As usual the website has all this new material, as does eLr-Offline from this month on. If you are using a previous version of eLr-Offline you won't see these changes until you receive your next CD. However we've constructed the task numbering and content so that the Guest access mechanism (ie clients using eLr tasks from the website) will provide essentially the same tasks from either the previous classification, or this new one, although the individual task content has frequently been altered slightly to more accurately fit the new classifications. We hope you enjoy these changes but more is to come, and over the next 3 months we will be expanding the remaining subsections within the vowel targets.
There are also a total of 130 new tasks in "Reading and Spelling" in the (now restructured) categories "Short vowel sounds", "Long vowel sounds", and "Diphthong vowel sounds". The models used are WordSearch, SmileyMan, ConnectWords, and LookThenCover. These models, when used together, are an excellent way to introduce new spelling and reading targets. The WordSearch activity is a good way to introduce the set of words. When the client has completed the WordSearch, print it, so that s/he has a reference point. LookThenCover would then be a good follow up activity as it encourages the client to write/spell each of the words. SmileyMan is a "hangman" type game, which provides practice at recalling the words and ConnectWords is a fun activity which then reinforces reading skills targeting the same set of words. The models, when used together, cover reading and spelling of each word set or spelling pattern you may be working on.

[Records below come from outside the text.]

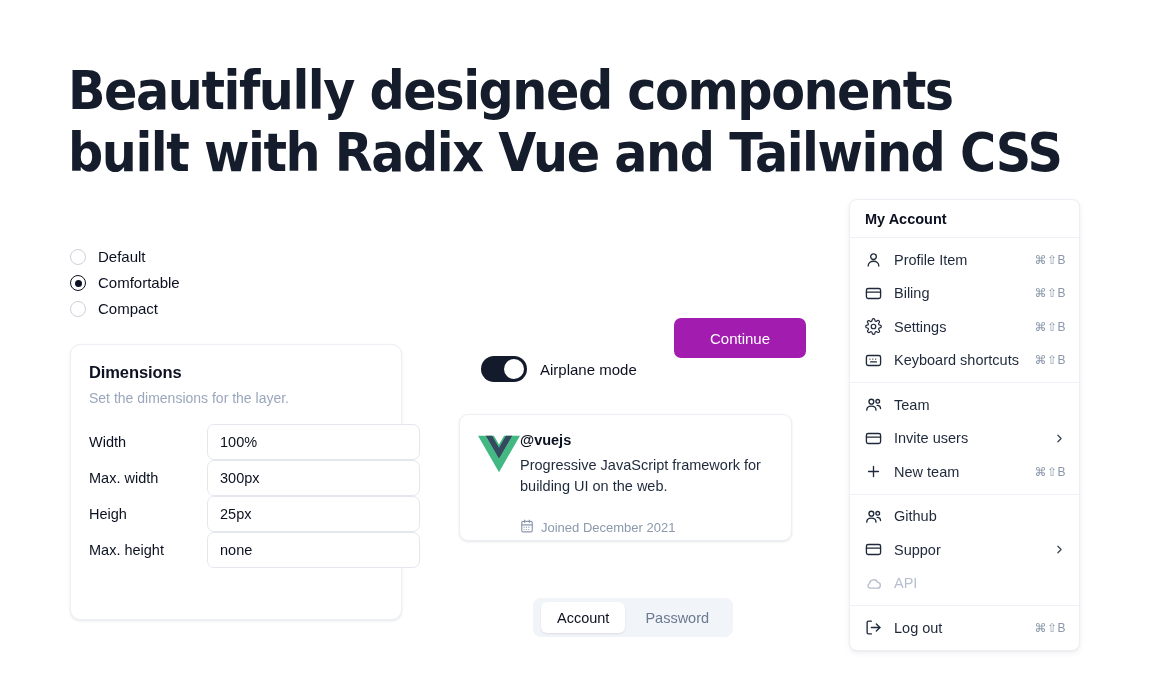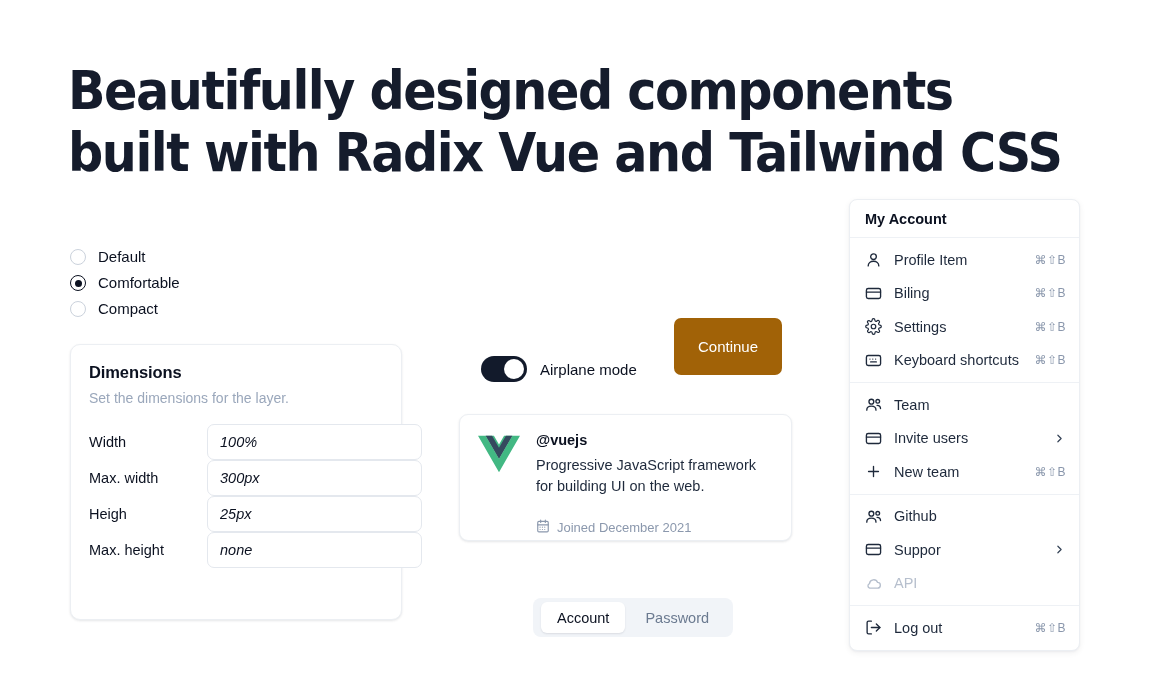--- a/index.html
+++ b/index.html
@@ -105,21 +105,20 @@
     flex: 1;
     height: 36px;
     border: 1px solid #e4e8ee;
     border-radius: 7px;
     background: #fff;
     font-family: "Liberation Sans", sans-serif;
     font-size: 14.5px;
     color: #0b1120;
     padding: 0 12px;
     outline: none;
-    font-style: italic;
   }
   .dim-input::placeholder { color: #9aa7bb; }
 
   
   .switch-row {
     position: absolute;
     left: 481px;
     top: 324px;
     display: flex;
     align-items: center;
@@ -140,46 +139,45 @@
     width: 20px; height: 20px;
     border-radius: 50%;
     background: #fff;
   }
   .switch-label { font-size: 15px; color: #0b1120; }
 
   .continue-btn {
     position: absolute;
     left: 674px;
     top: 318px;
-    height: 57px;
-    padding: 0 24px;
+    height: 40px;
+    padding: 0 36px;
     border: none;
     border-radius: 7px;
-    background: #a16207;
+    background: #a21caf;
     color: #ffffff;
     font-family: "Liberation Sans", sans-serif;
     font-size: 15px;
     font-weight: 400;
     cursor: pointer;
   }
 
   
   .vue-card {
     position: absolute;
     left: 459px;
     top: 414px;
     width: 333px;
     height: 127px;
     background: #fff;
     border: 1px solid #eceff3;
     border-radius: 9px;
     box-shadow: 0 1px 3px rgba(15,23,42,0.07), 0 1px 2px rgba(15,23,42,0.04);
     padding: 17px 18px;
     display: flex;
-    gap: 16px;
   }
   .vue-logo { width: 42px; height: 42px; flex: none; margin-top: 2px; }
   .vue-body { flex: 1; min-width: 0; }
   .vue-handle { font-size: 14.5px; font-weight: 700; color: #0b1120; }
   .vue-desc {
     margin-top: 7px;
     font-size: 14.5px;
     line-height: 21px;
     color: #1e293b;
   }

This month 29 new tasks have been added to "Semantics - Associations - Other Associations". These tasks were prompted by the improvements which were made to the PicPairs model last month. This model was one of the very early ones that we developed and it had limitations in its scope. With the improvements, it provides for more items within each task, and more importantly, much greater visual impact for clients who are needing to detect relationships between objects and concepts.

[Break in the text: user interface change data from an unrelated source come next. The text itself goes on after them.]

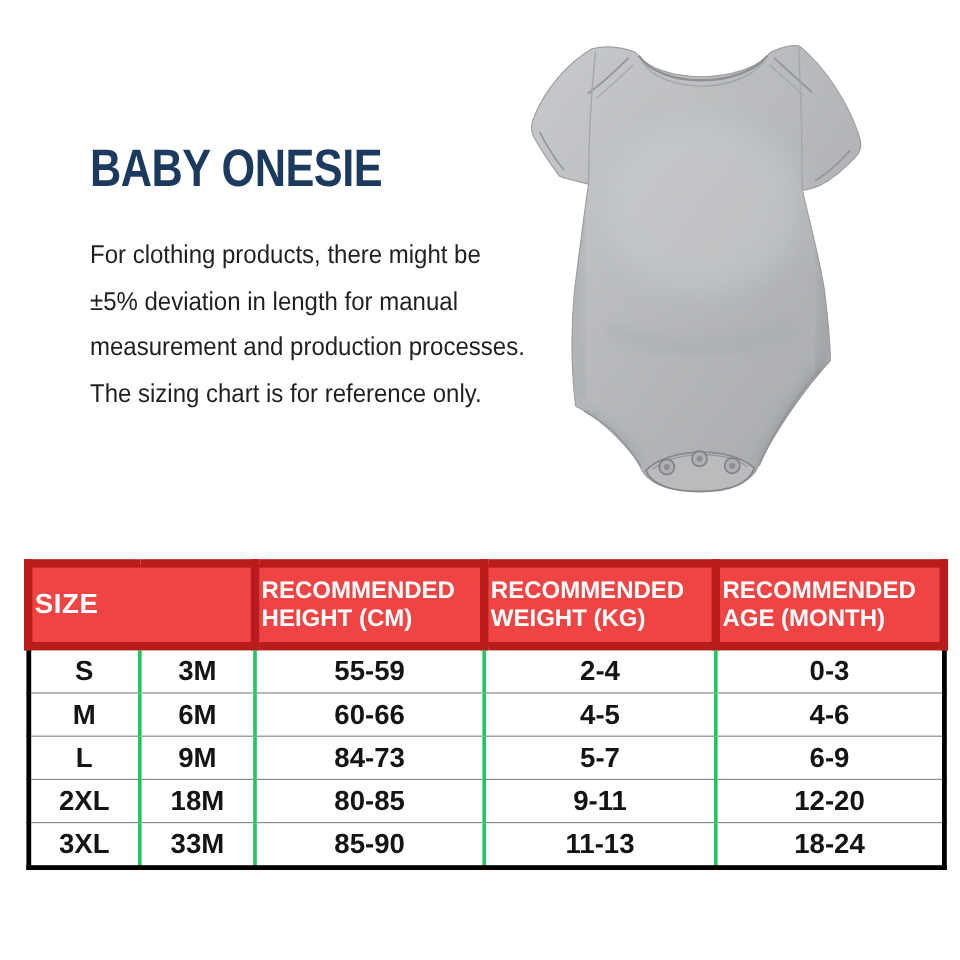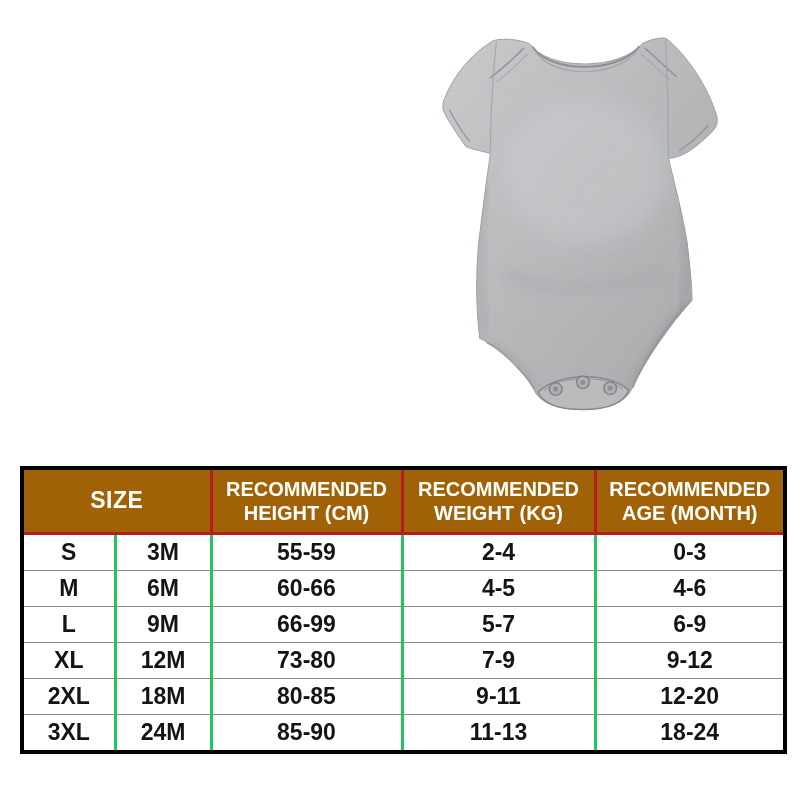--- a/index.html
+++ b/index.html
@@ -21,39 +21,48 @@
   .desc div{white-space:nowrap;}
   
   .onesie{position:absolute;left:429px;top:26px;width:302px;height:404px;}
   
   .chart-wrap{position:absolute;left:20px;top:466px;width:763px;}
   table.size-chart{
     border-collapse:collapse;table-layout:fixed;width:763px;
     border:4px solid #000;
   }
   table.size-chart th{
-    background:#a16207;color:#fff;border:3px solid #b91c1c;
+    background:#ef4444;color:#fff;border:7px solid #b91c1c;
     height:62px;padding:0 2px;font-weight:bold;font-size:20px;line-height:1.2;
-    text-align:center;vertical-align:middle;
+    text-align:left;vertical-align:middle;
   }
   table.size-chart th.size-th{font-size:23px;letter-spacing:0.5px;}
   table.size-chart td{
     height:35px;border-left:3px solid #22c55e;border-top:1.5px solid #8a8a8a;
     text-align:center;vertical-align:middle;
     font-size:23px;font-weight:bold;color:#141414;padding:0;
   }
   table.size-chart tbody tr:first-child td{border-top:2px solid #000;}
   table.size-chart td:first-child{border-left:none;}
   .cw1{width:93px}.cw2{width:96px}.cw3{width:191px}.cw4{width:193px}.cw5{width:190px}
 </style>
 </head>
 <body>
 
 <div class="canvas">
 
+  <div class="intro">
+    <h1 class="title">BABY ONESIE</h1>
+    <div class="desc">
+      <div>For clothing products, there might be</div>
+      <div>±5% deviation in length for manual</div>
+      <div>measurement and production processes.</div>
+      <div>The sizing chart is for reference only.</div>
+    </div>
+  </div>
 
   <svg class="onesie" viewBox="0 0 310 415" aria-hidden="true">
     <defs>
       <linearGradient id="fab" x1="0" y1="0" x2="1" y2="1">
         <stop offset="0" stop-color="#c9cbcd"></stop>
         <stop offset="0.45" stop-color="#b9bbbd"></stop>
         <stop offset="0.78" stop-color="#aeb0b2"></stop>
         <stop offset="1" stop-color="#a6a8aa"></stop>
       </linearGradient>
       <filter id="soft" x="-40%" y="-40%" width="180%" height="180%">
@@ -171,41 +180,34 @@
         <tr>
           <td>M</td>
           <td>6M</td>
           <td>60-66</td>
           <td>4-5</td>
           <td>4-6</td>
         </tr>
         <tr>
           <td>L</td>
           <td>9M</td>
-          <td>66-99</td>
+          <td>84-73</td>
           <td>5-7</td>
           <td>6-9</td>
-        </tr>
-        <tr>
-          <td>XL</td>
-          <td>12M</td>
-          <td>73-80</td>
-          <td>7-9</td>
-          <td>9-12</td>
         </tr>
         <tr>
           <td>2XL</td>
           <td>18M</td>
           <td>80-85</td>
           <td>9-11</td>
           <td>12-20</td>
         </tr>
         <tr>
           <td>3XL</td>
-          <td>24M</td>
+          <td>33M</td>
           <td>85-90</td>
           <td>11-13</td>
           <td>18-24</td>
         </tr>
       </tbody>
     </table>
   </div>
 
 </div>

The improved PicPairs model displays two columns of "thumbnail" pictures; the client selects a picture from the left hand column, and then chooses the related picture from the right hand column. Correct responses are reinforced by the two related pictures being increased in size and moved together to the middle of the screen. An additional reinforcement for correct response is that the caption highlights red. With the placement of the pictures together in the centre of the screen, the relationship becomes more concrete. The task can be modified to suit client needs by having the items displayed as pictures only, picture plus words, or words only.
As with all eLr tasks extensions are encouraged. In the case of the new tasks the client may be encouraged to use specific language to explain the relationships, strengthen receptive and expressive vocabulary by discussing each of the items ("what category do they belong to", "tell me more things in this category" etc) and strengthen oral narrative ("where and how the item is used").